Exercise requirements:
A single figure is required: the number of lines below in which the word "html" occurs.

Information provided:
# # # # # # #
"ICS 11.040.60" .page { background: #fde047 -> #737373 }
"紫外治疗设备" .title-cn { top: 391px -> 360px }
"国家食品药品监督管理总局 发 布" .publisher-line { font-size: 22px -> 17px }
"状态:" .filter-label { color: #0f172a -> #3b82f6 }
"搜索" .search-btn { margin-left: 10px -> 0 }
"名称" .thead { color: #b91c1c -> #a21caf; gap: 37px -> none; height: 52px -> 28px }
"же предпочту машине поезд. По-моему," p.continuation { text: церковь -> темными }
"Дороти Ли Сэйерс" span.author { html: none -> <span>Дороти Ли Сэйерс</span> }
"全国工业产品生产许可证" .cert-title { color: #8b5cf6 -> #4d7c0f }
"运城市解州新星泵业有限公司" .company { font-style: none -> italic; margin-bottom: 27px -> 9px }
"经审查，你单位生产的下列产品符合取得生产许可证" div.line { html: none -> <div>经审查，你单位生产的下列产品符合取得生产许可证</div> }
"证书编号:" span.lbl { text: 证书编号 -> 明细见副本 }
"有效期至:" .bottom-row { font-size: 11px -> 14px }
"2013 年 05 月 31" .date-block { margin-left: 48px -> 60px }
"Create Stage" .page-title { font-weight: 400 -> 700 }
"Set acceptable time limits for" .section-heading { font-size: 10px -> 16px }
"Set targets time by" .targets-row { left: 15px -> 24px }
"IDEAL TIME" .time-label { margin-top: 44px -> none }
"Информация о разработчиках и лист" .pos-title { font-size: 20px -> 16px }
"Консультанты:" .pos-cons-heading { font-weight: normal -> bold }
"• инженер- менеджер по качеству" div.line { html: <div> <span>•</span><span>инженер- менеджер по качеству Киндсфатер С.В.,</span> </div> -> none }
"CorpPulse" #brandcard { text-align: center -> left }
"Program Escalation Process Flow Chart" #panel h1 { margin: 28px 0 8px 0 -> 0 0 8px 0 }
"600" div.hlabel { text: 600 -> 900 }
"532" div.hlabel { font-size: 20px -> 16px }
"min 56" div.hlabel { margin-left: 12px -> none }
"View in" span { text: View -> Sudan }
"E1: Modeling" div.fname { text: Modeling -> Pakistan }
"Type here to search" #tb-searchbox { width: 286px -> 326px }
# # # # # # #
Written solution:
3